▶ What you have to do: The data below should be restated word for word, pictures omitted.

── Exercise input

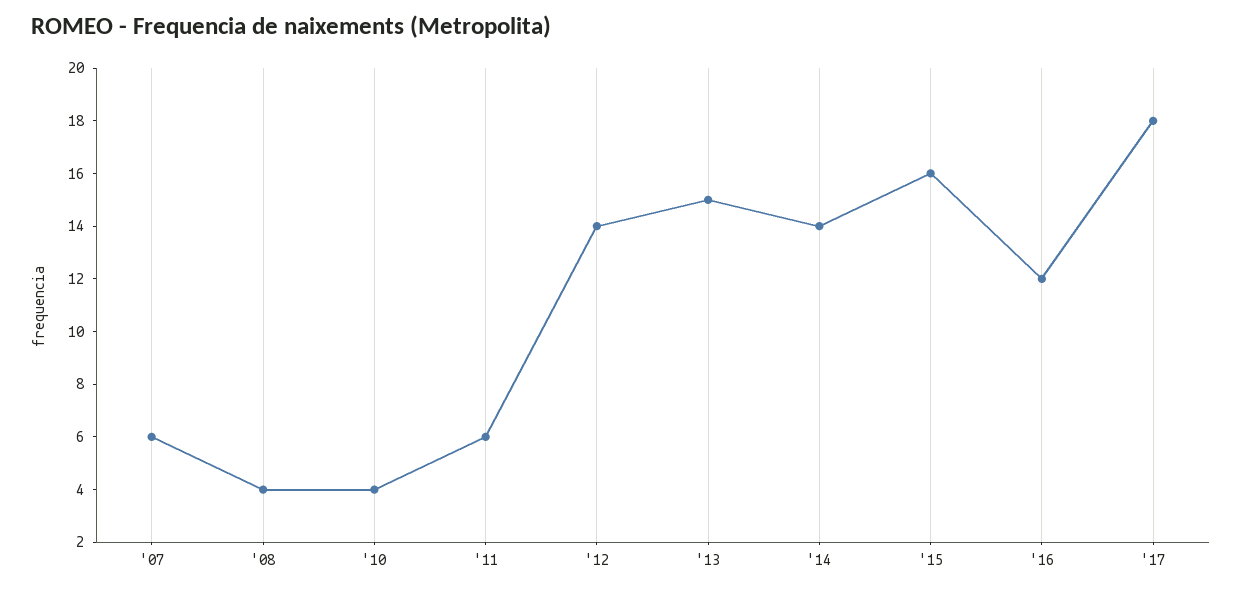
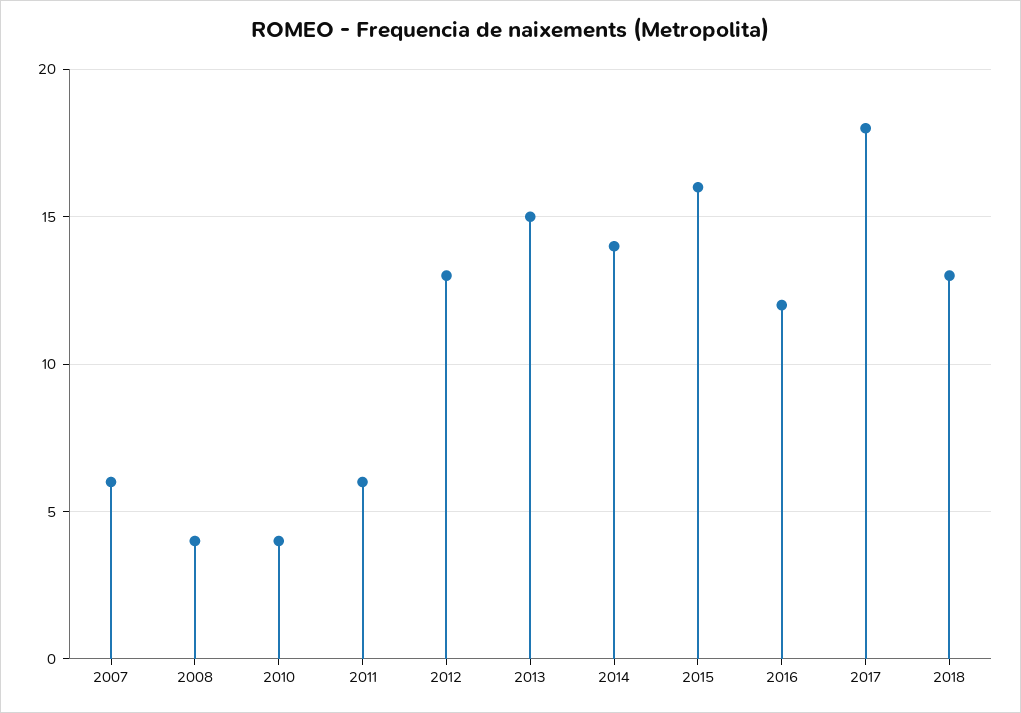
'12: 14 -> 13
2018: none -> 13

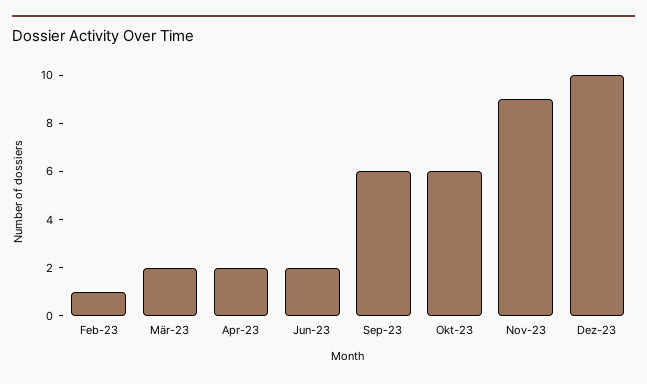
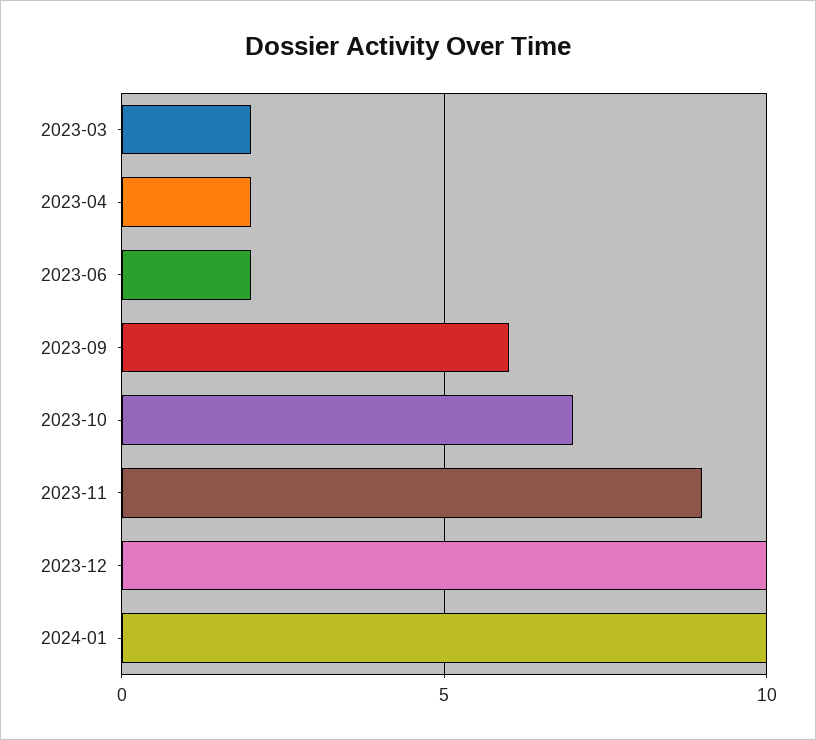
Feb-23: 1 -> none
Okt-23: 6 -> 7
2024-01: none -> 10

────

▶ Output for this exercise:
'12: 14 -> 13
2018: none -> 13

Feb-23: 1 -> none
Okt-23: 6 -> 7
2024-01: none -> 10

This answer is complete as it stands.